Instruction for the entries below: return the part that opens with the line containing "text: الخليج التعاون" and closes with the line containing "html: <div>عشر للمجلس", exactly, and no pictures.

Entries shown:
|---|
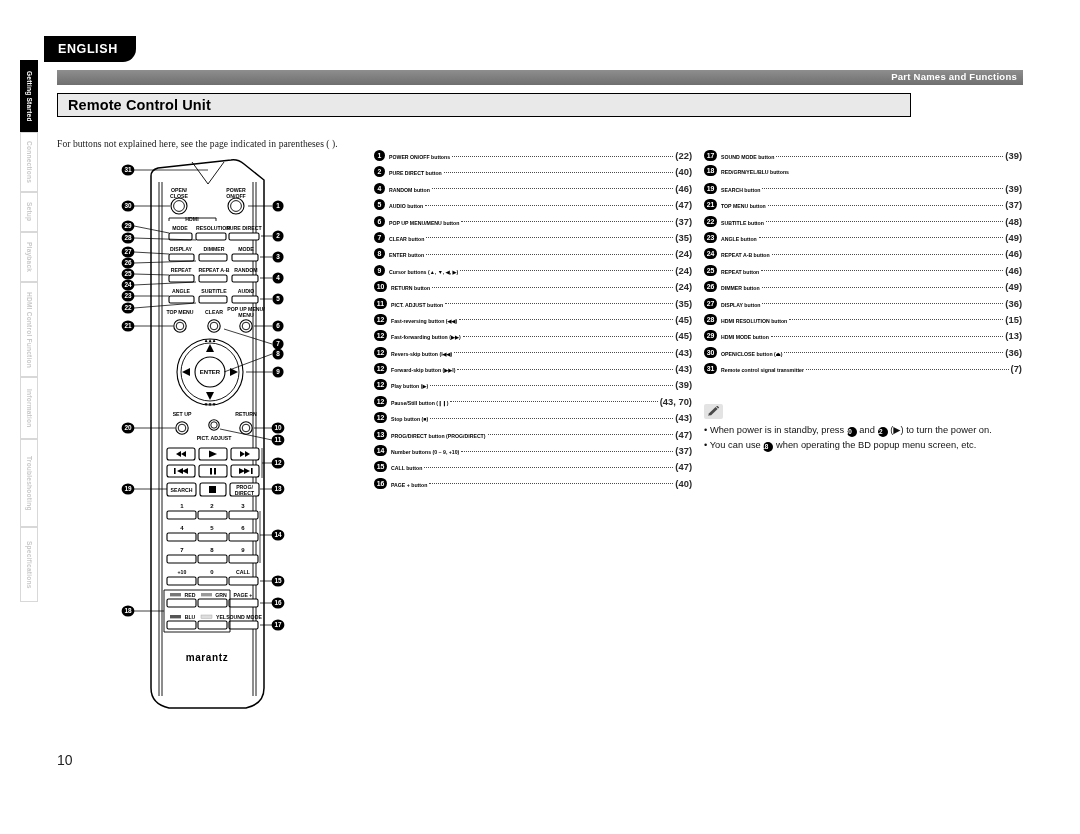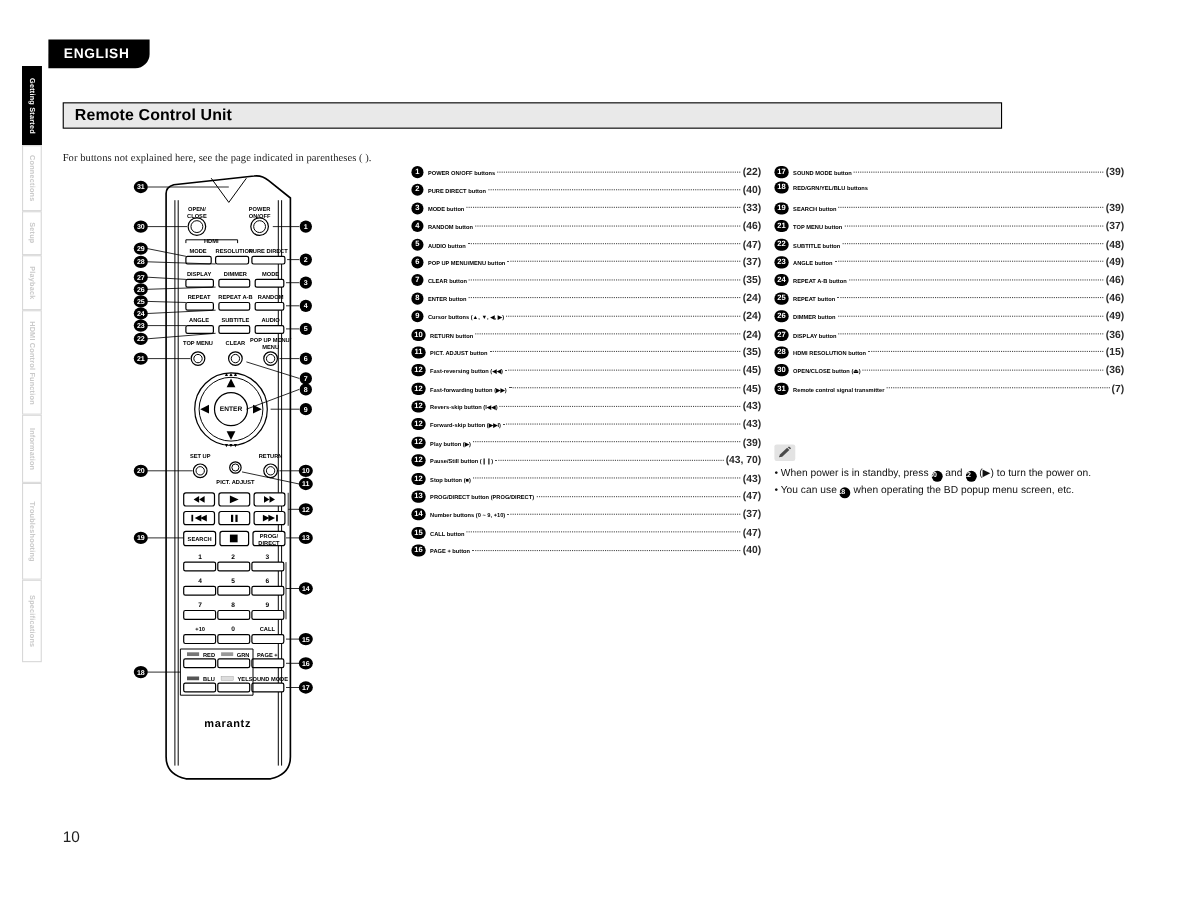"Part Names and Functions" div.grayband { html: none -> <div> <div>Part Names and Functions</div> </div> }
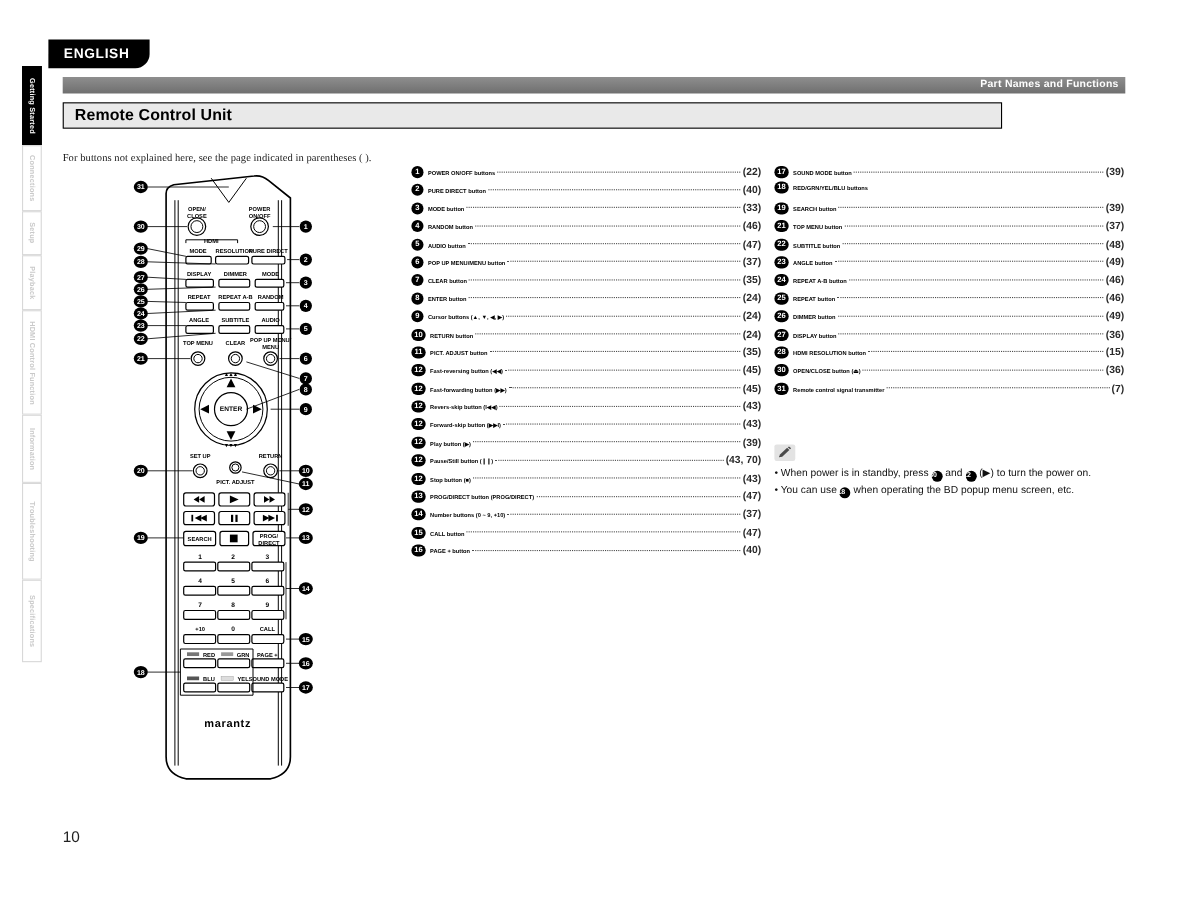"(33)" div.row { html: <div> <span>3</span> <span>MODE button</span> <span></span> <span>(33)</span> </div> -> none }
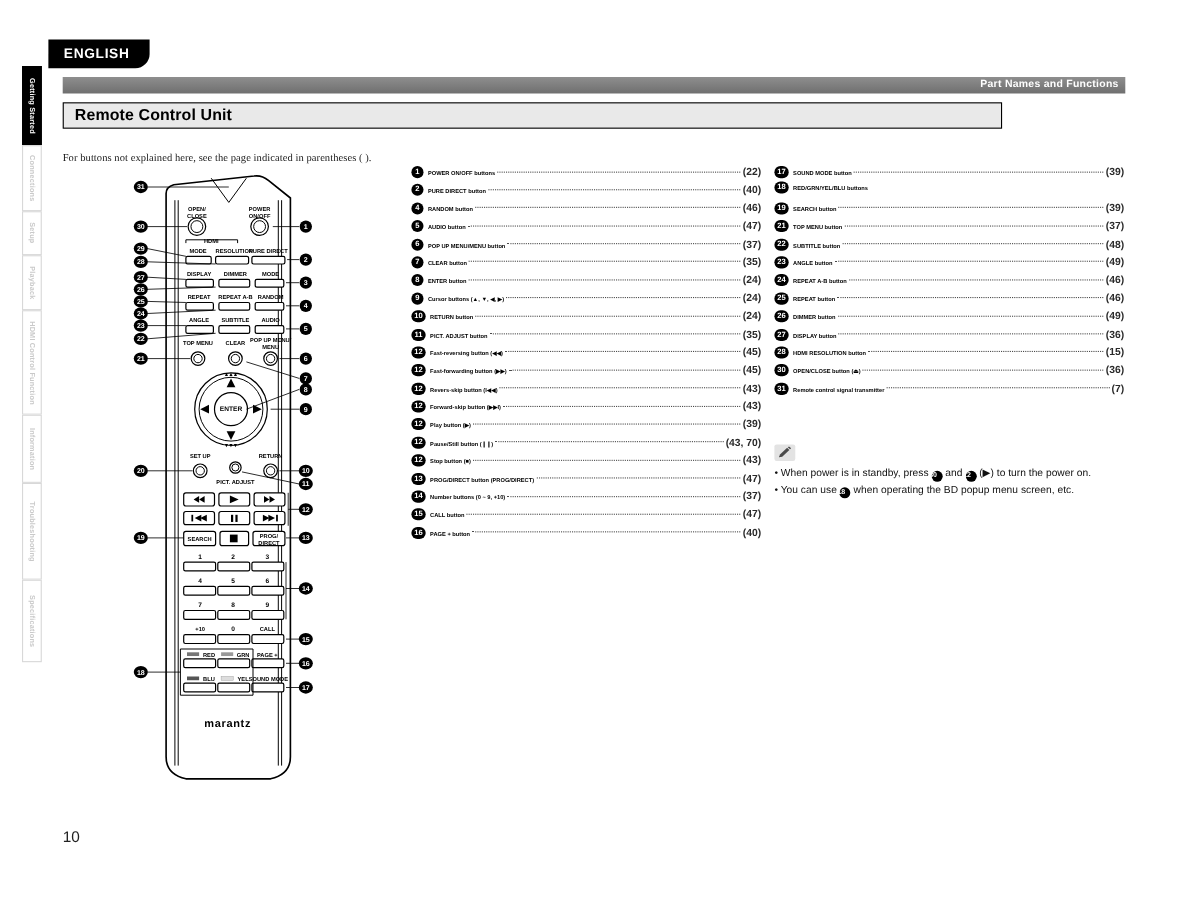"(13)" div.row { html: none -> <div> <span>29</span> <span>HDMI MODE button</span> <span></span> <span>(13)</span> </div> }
|---|
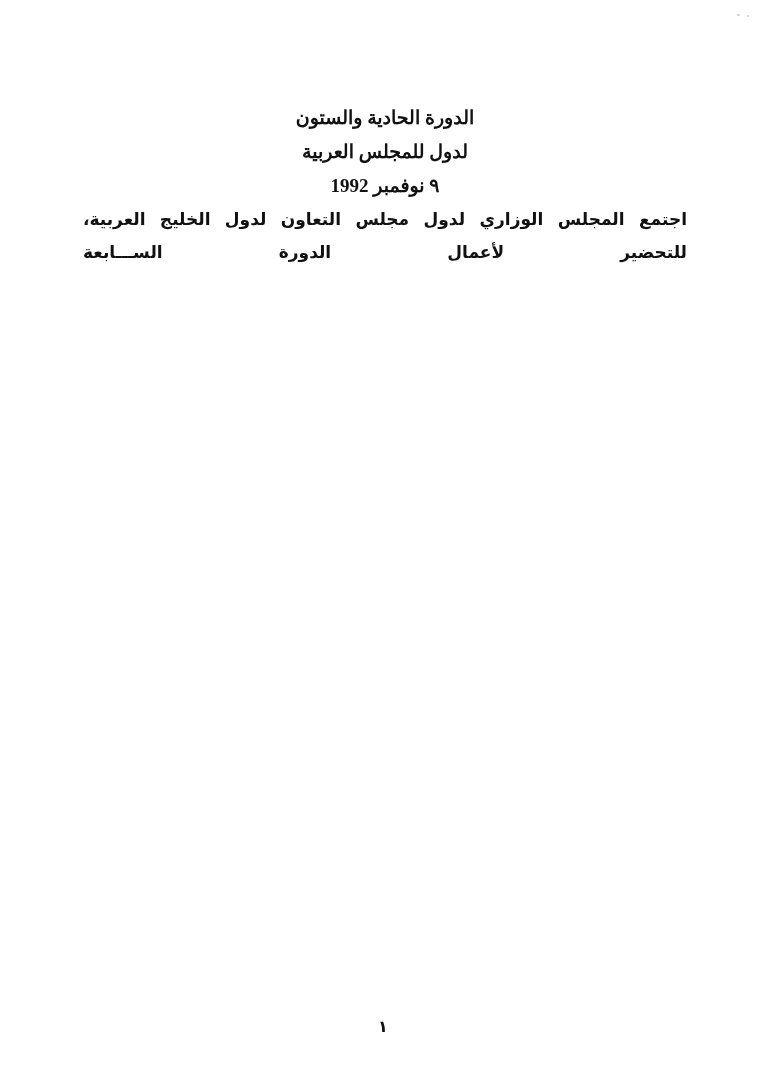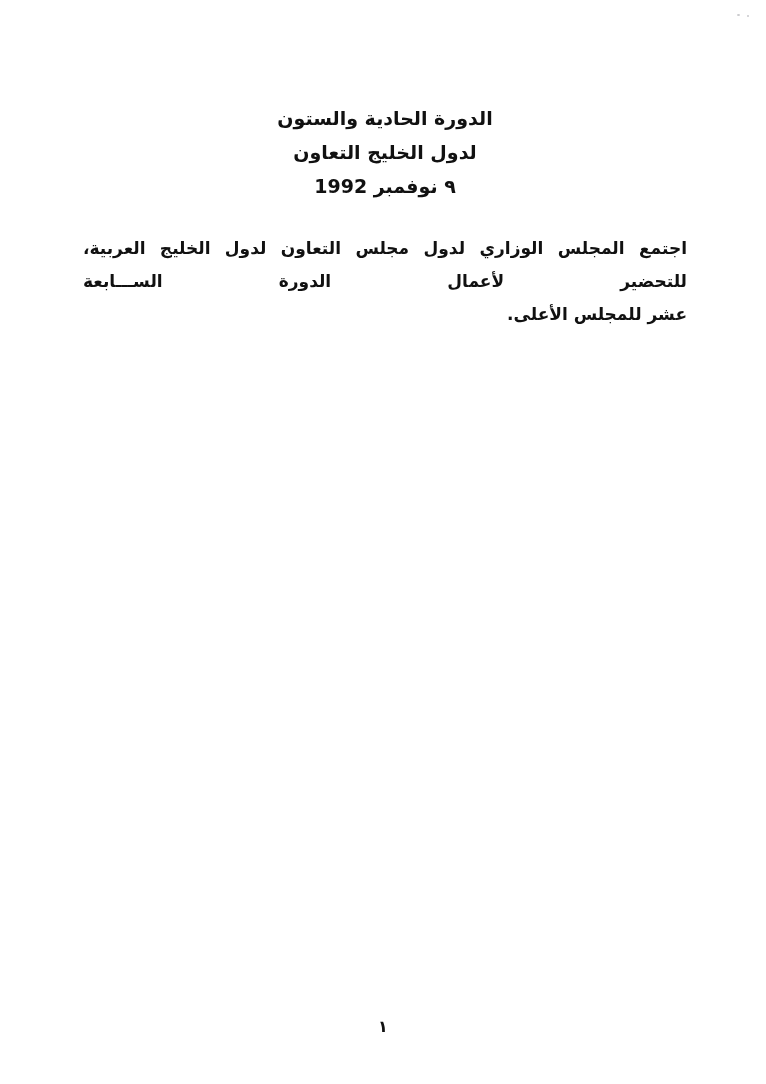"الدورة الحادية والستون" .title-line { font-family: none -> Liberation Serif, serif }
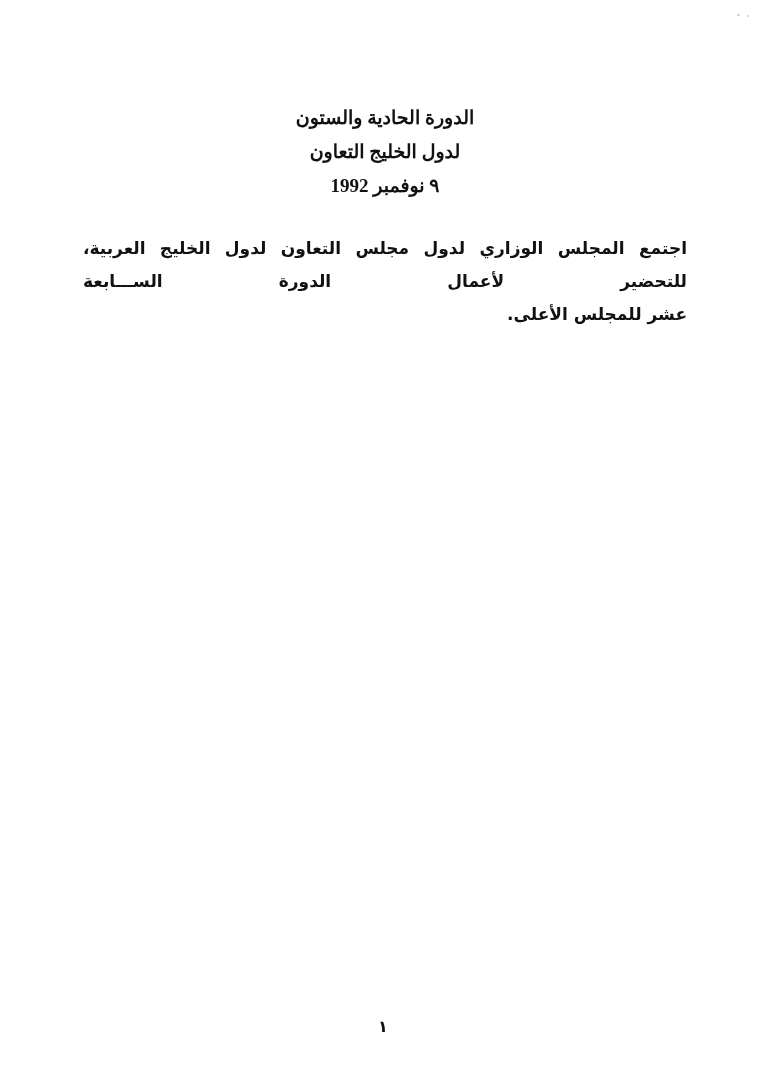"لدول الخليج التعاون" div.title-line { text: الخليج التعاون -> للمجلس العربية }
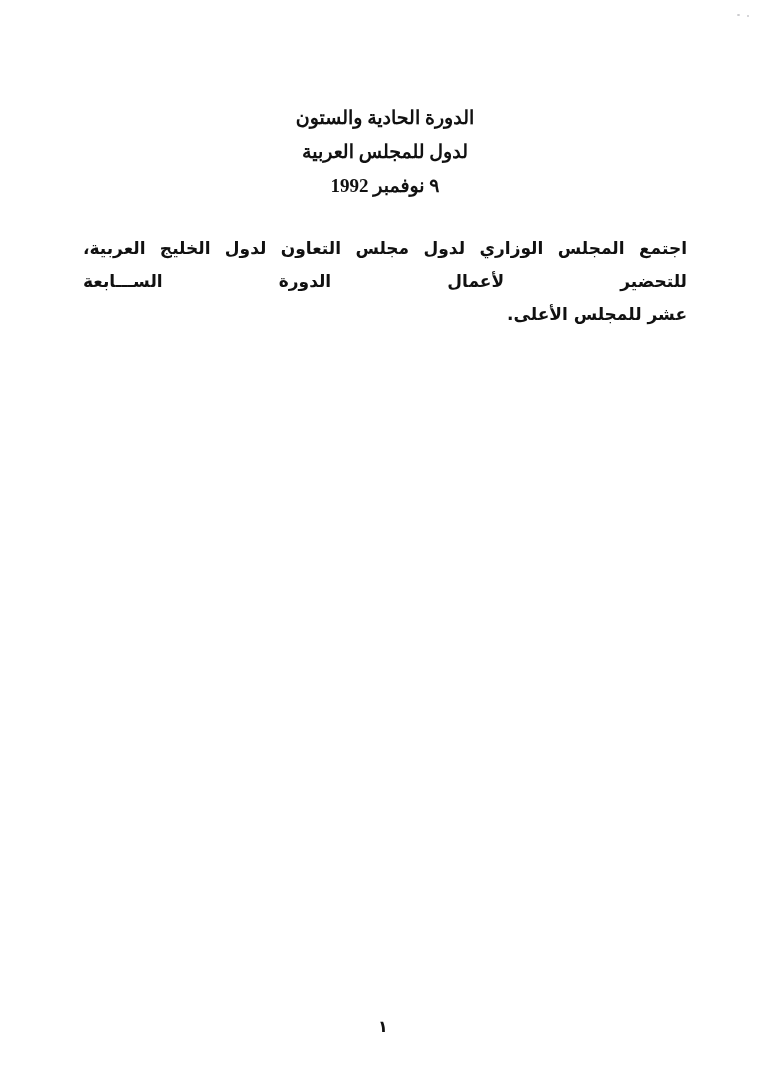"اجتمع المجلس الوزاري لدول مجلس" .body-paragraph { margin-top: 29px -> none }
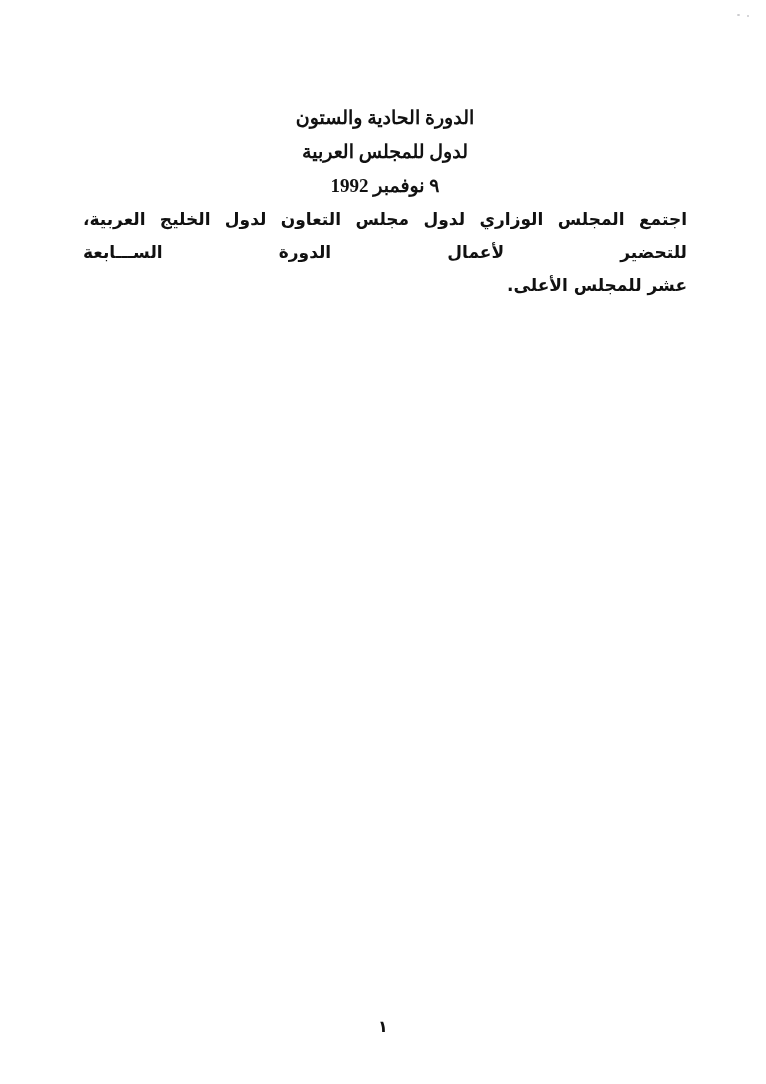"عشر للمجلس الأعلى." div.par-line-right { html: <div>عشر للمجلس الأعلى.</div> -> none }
|---|
Answer to this exercise:
"لدول الخليج التعاون" div.title-line { text: الخليج التعاون -> للمجلس العربية }
"اجتمع المجلس الوزاري لدول مجلس" .body-paragraph { margin-top: 29px -> none }
"عشر للمجلس الأعلى." div.par-line-right { html: <div>عشر للمجلس الأعلى.</div> -> none }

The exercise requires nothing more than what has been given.